CSH Rotary’s April 8 meeting opened on a reflective note with a Kierkegaard quote about understanding life backwards while living it forwards — an apt frame for a morning devoted less to a guest speaker than to the club’s own future. Patty Harbinger joined the gathering as a guest as members settled in for breakfast and announcements.
Several upcoming dates were highlighted. Volunteers are still needed for the Shelburne Road Race on Sunday, May 3, where the assignment is mercifully simple: point runners in the right direction and keep things moving. The club’s 55th anniversary celebration is set for Friday, May 8 at Fiddlehead starting at 4:30 p.m., and the annual Changing of the Guard will take place on Thursday, June 25 at Jessica Brumsted’s house. Members also heard that Champlain Valley Fair volunteer sign-ups will be coming soon, with grilling help likely to be the hardest slot to fill.
A few other club matters made the rounds. Matt Lawless’s membership application remains open for comment through the membership committee. Harriet continues to collect books for Amanda Vincent’s baby basket, with members encouraged to add a note inside if they like. Dennis reminded the room that the program committee will meet on April 22 immediately after Rotary and is eager for speaker suggestions. On the service front, the food shelf collection is now above $260, with a goal of reaching $300 so the funds can be split evenly among four local food shelves.
Happy Fines offered the usual mix of humor and humanity. Susan Grimes shared that her photographs are hanging all month at Kevin’s Village Wine & Coffee Shop. Harriet brought in an old moon globe from her son Justin’s room, prompting plenty of curiosity and commentary. Richard Fox reported an Easter egg hunt that turned into a full sibling skirmish between his 18-year-old and 13-year-old, while Dan York described catching a livestream of astronauts circling the moon. Phil Denu marked 33 years with the club and reflected on how far it has come, including its transition from an all-male club to one that is now evenly split between men and women. Linda Barker rounded things out with a photo from a library project in Honduras.
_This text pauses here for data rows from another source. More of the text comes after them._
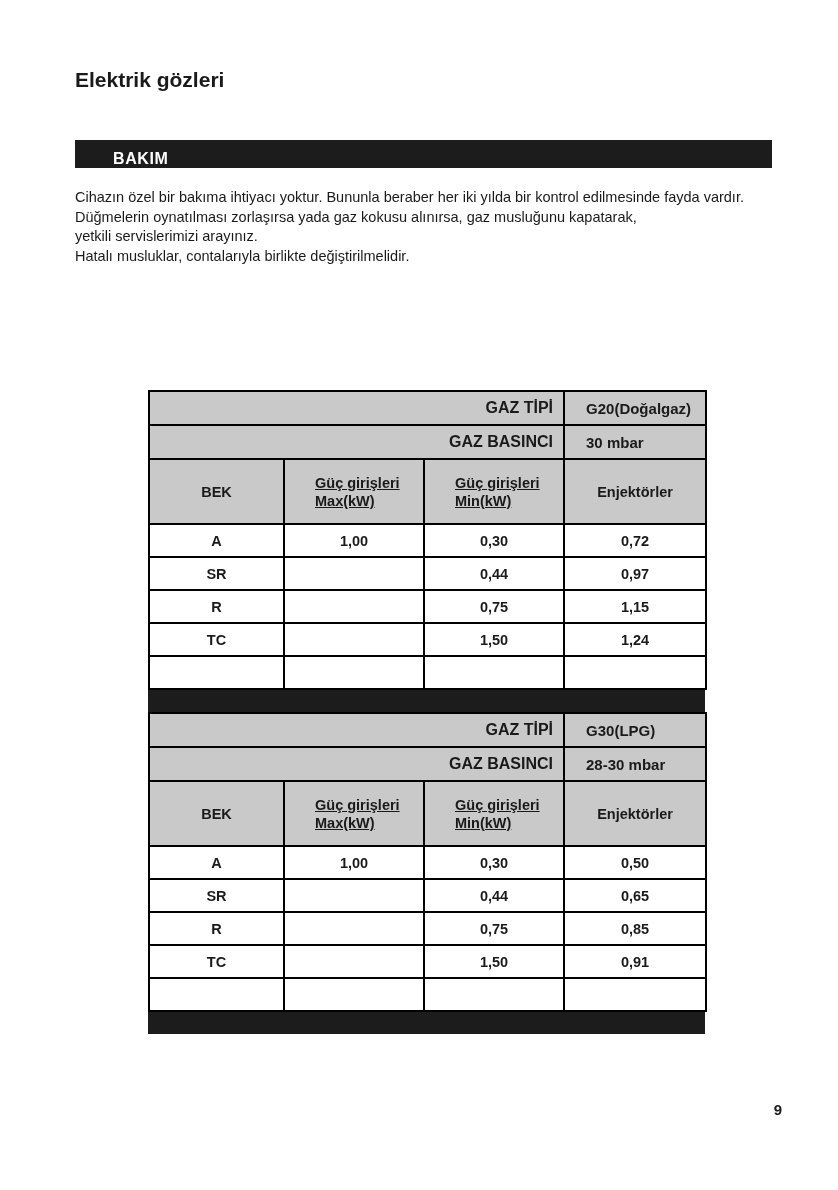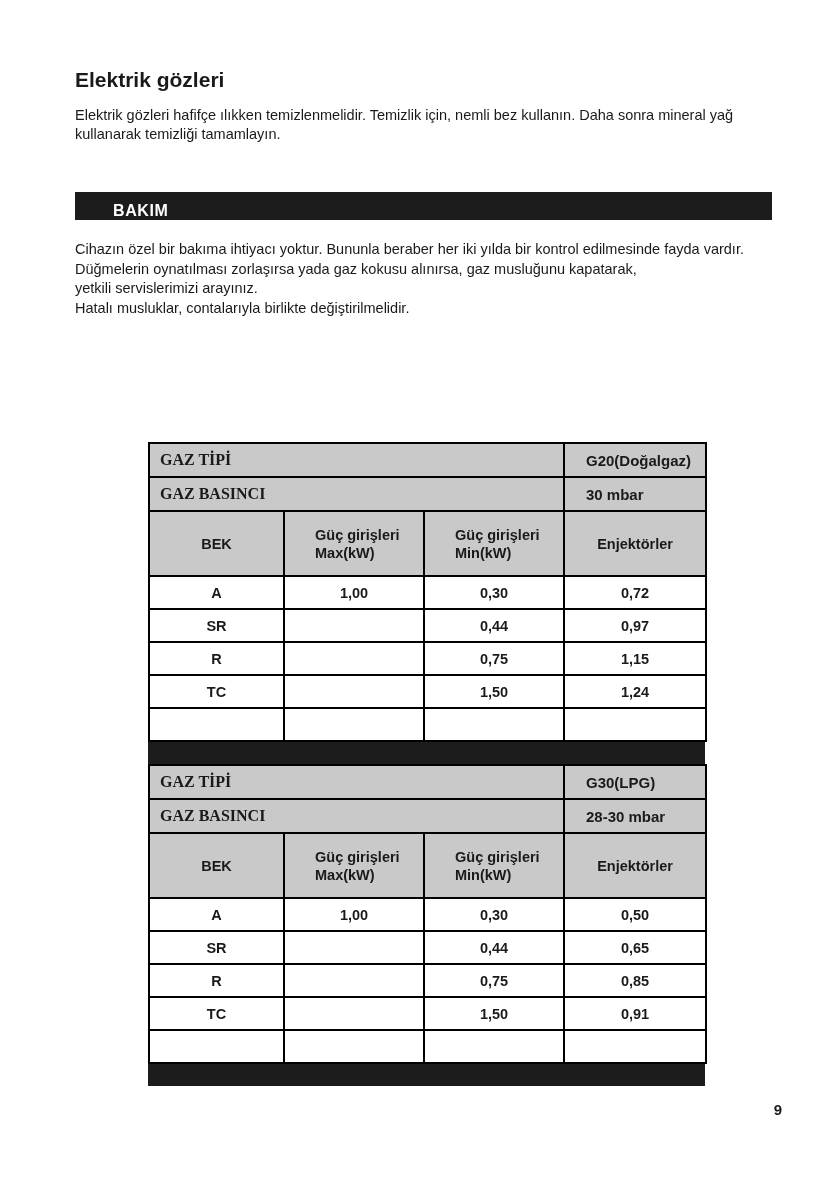"Elektrik gözleri hafifçe ılıkken" p.intro-para { html: <p>Elektrik gözleri hafifçe ılıkken temizlenmelidir. Temizlik için, nemli bez kullanın. Daha sonra mineral yağ kullanarak temizliği tamamlayın.</p> -> none }
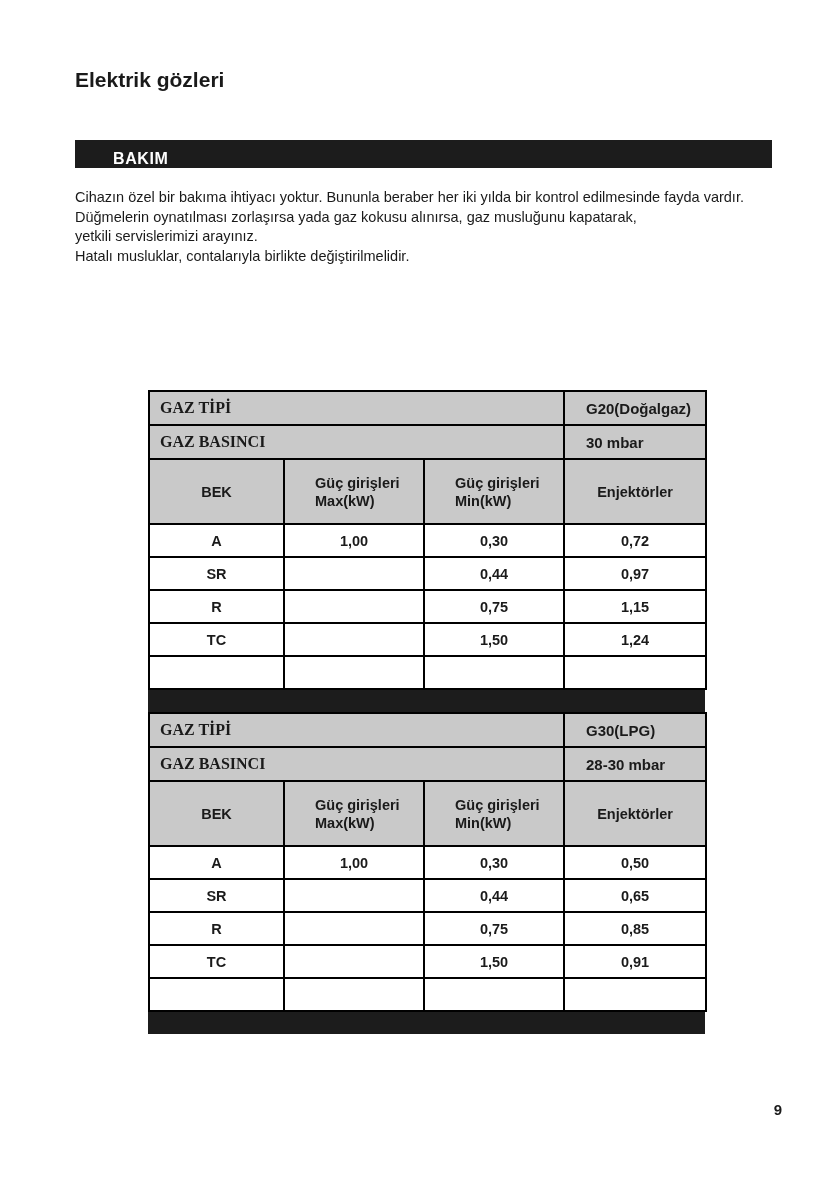"GAZ TİPİ" .label-cell { font-family: Liberation Serif, serif -> none; text-align: left -> right }
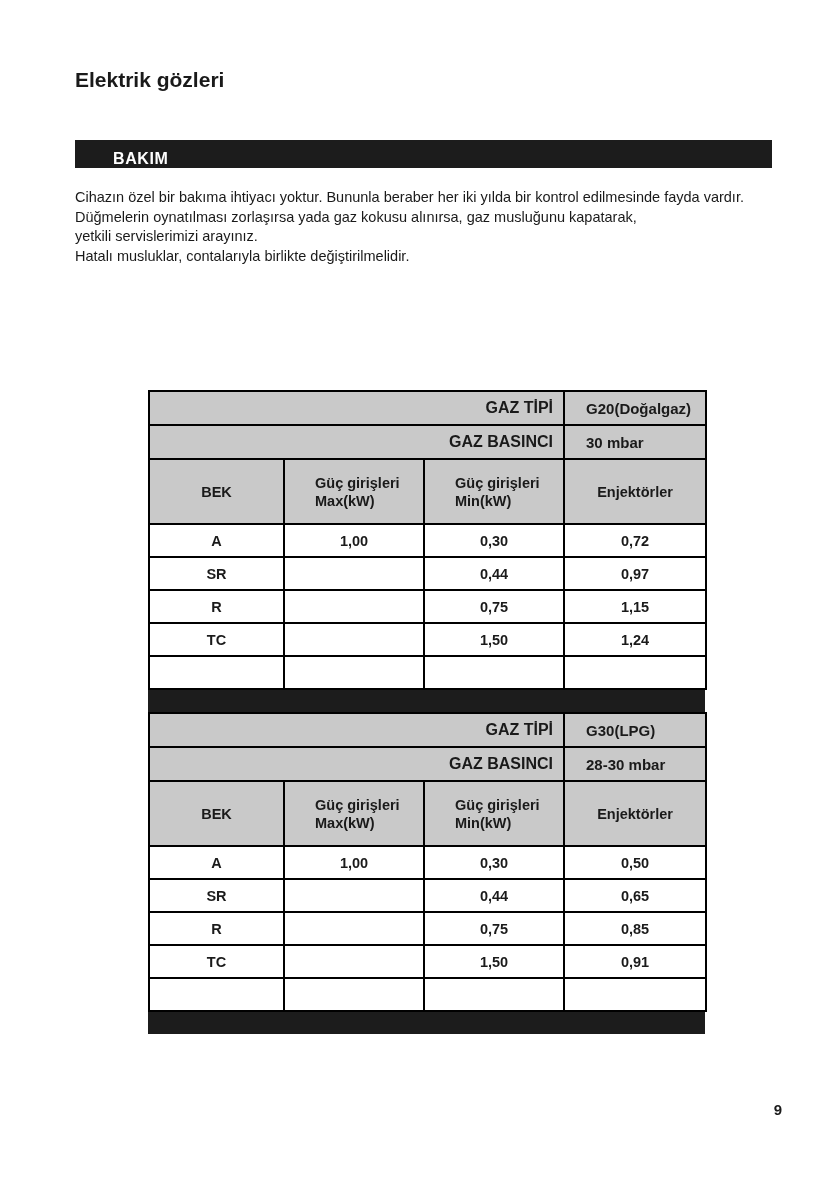"Güç girişleri" .hdr-row th.multi { text-decoration: none -> underline }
The centerpiece of the morning was a structured club visioning exercise designed to generate ideas for the club’s next chapter. Members began by answering a deceptively simple question: why do we keep showing up? The answers were revealing. People spoke about the quality of the speakers, the sense of connection to local life, the volunteer opportunities, and the simple pleasure of the room itself. One comment captured the mood especially well: there is “no other place” where people get to enjoy banter like this in such a warm, lighthearted setting.
From there, the conversation turned to what the club should start, stop, or improve. Several themes kept resurfacing: hold occasional evening meetings to make Rotary more accessible for working professionals, rotate meeting locations among Charlotte, Shelburne, and Hinesburg, organize a walking group, strengthen committee structure, and improve the club’s Zoom setup so remote participation is more reliable. Members also warmed to the idea of better preserving the club’s institutional history, whether through scrapbooks, archives, or talks from long-time members that could help orient newer Rotarians.
The bold-ideas round brought out some especially lively proposals. John Hammer again pitched his long-running dream of a Vermont Teddy Bear picnic, part county fair and part summer family event. Others floated a Christmas in July food drive, an after-hours grocery competition among local business teams, and more systematic annual fundraising rhythms that businesses could plan around. Brandon Tieso suggested there may even be ways to monetize the Rotary Halloween parade’s remarkably large audience while preserving the event’s community character.
No single idea carried the day, but that was never really the point. The meeting worked because it surfaced the values behind the club’s energy: fellowship, useful work, civic connection, and a willingness to laugh while doing serious thinking. It was a good morning’s reminder that for CSH Rotary, the strongest planning sessions are often the ones that sound most like ordinary conversation.